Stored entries
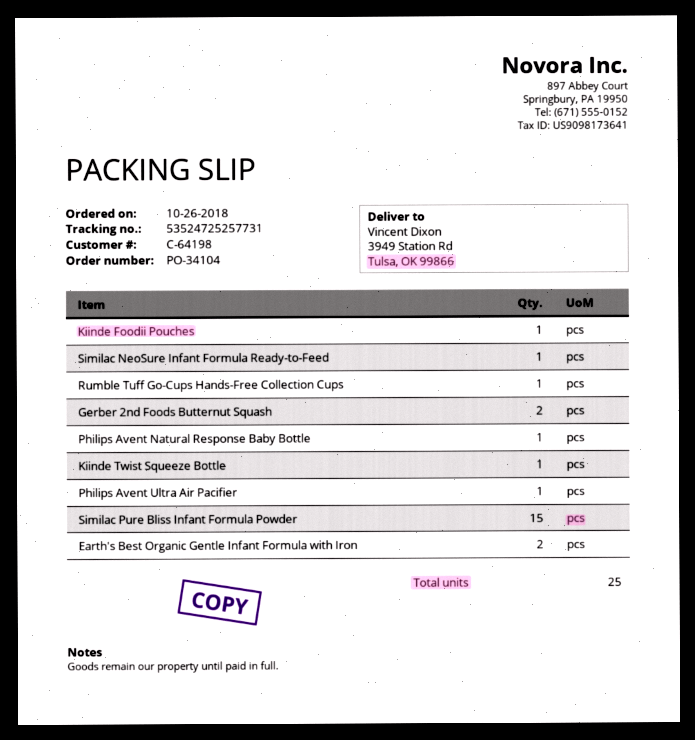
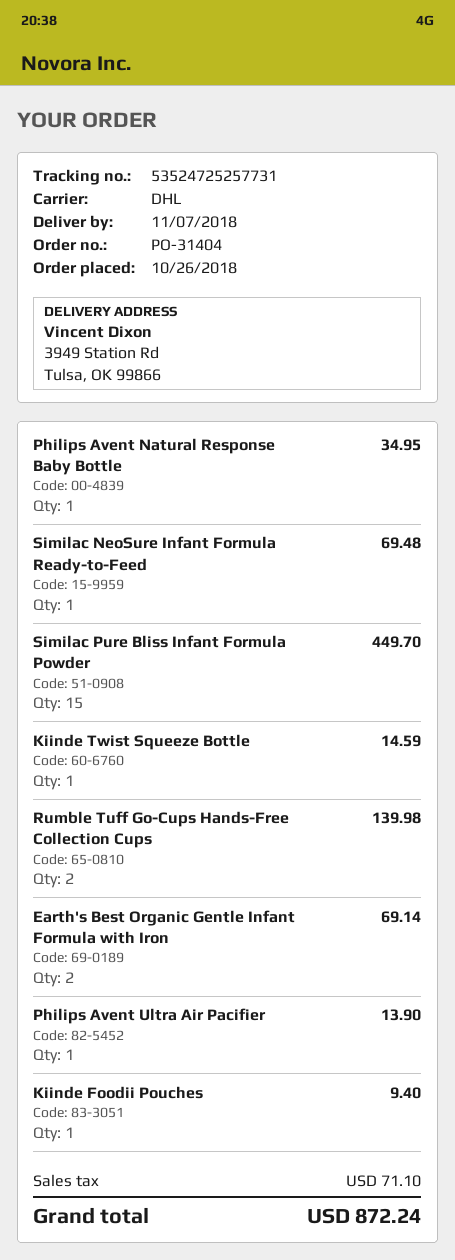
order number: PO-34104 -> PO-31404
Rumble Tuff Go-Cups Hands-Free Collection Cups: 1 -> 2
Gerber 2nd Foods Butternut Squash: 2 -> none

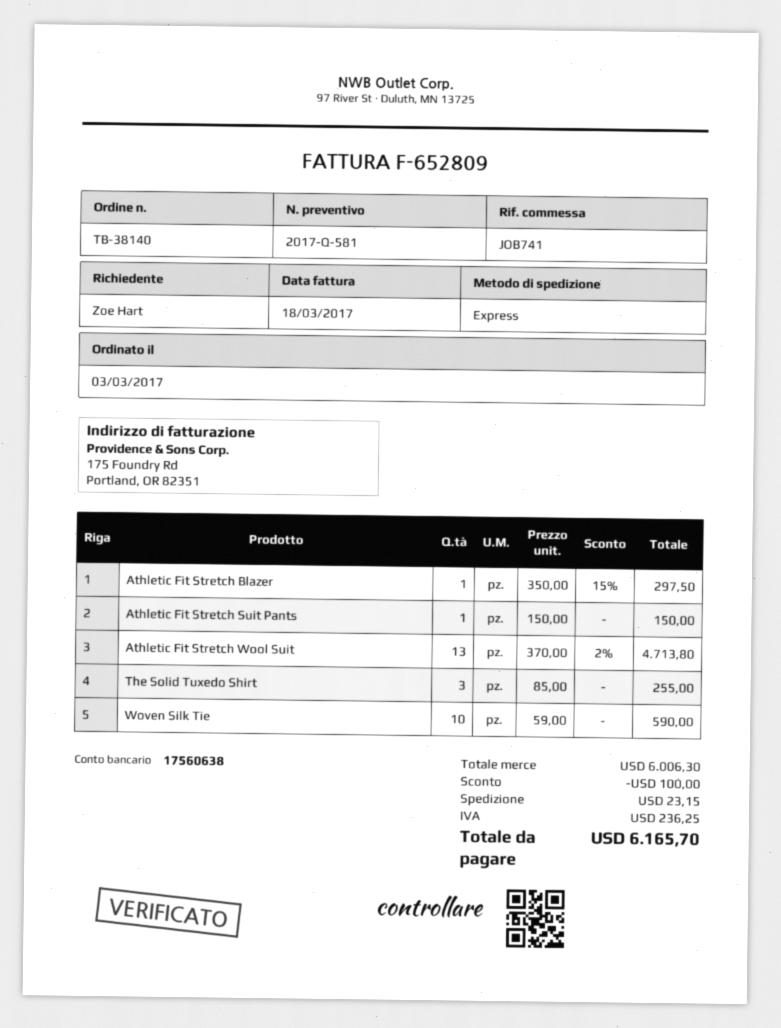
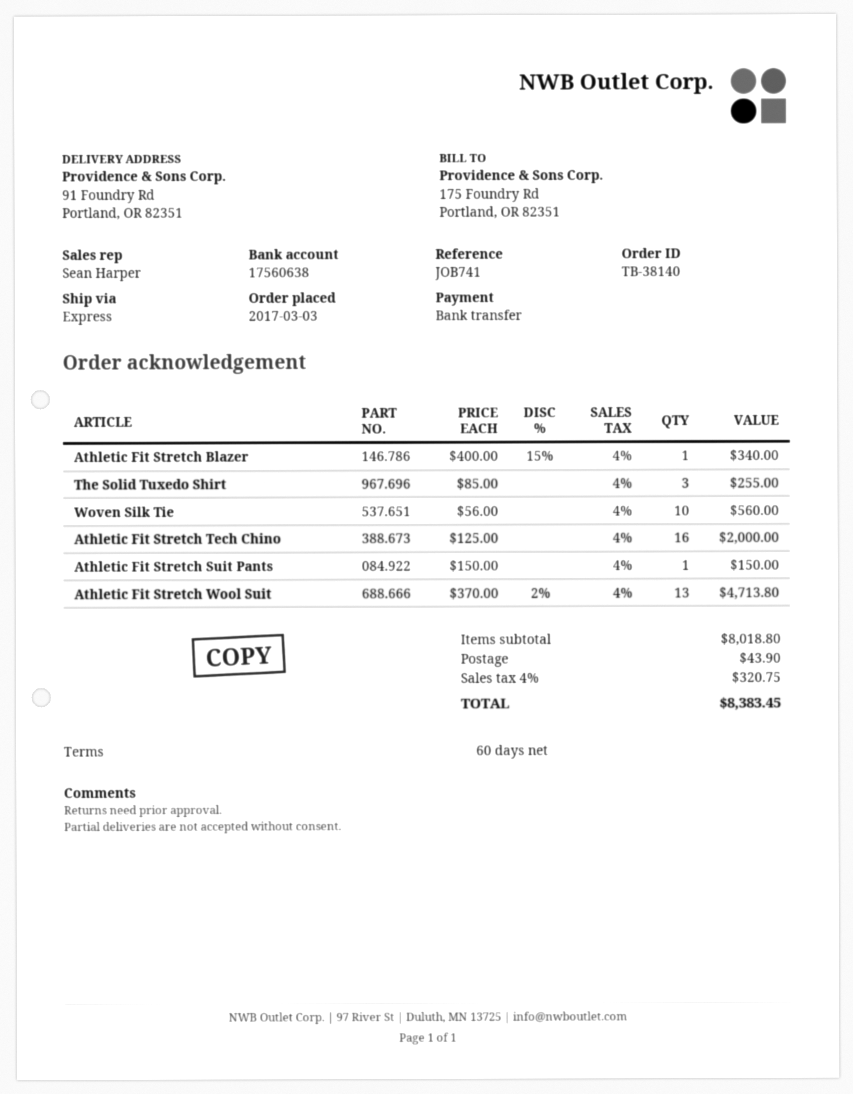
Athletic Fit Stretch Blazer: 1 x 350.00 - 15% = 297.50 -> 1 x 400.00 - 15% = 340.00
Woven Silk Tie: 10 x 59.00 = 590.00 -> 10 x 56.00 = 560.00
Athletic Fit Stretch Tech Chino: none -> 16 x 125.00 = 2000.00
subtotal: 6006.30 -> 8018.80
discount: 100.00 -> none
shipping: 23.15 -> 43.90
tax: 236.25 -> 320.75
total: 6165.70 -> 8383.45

Exercise goal.
Every line above that holds the string "Stretch" counts once. State how many such lines there are, as a number alone.

Response to this task.
2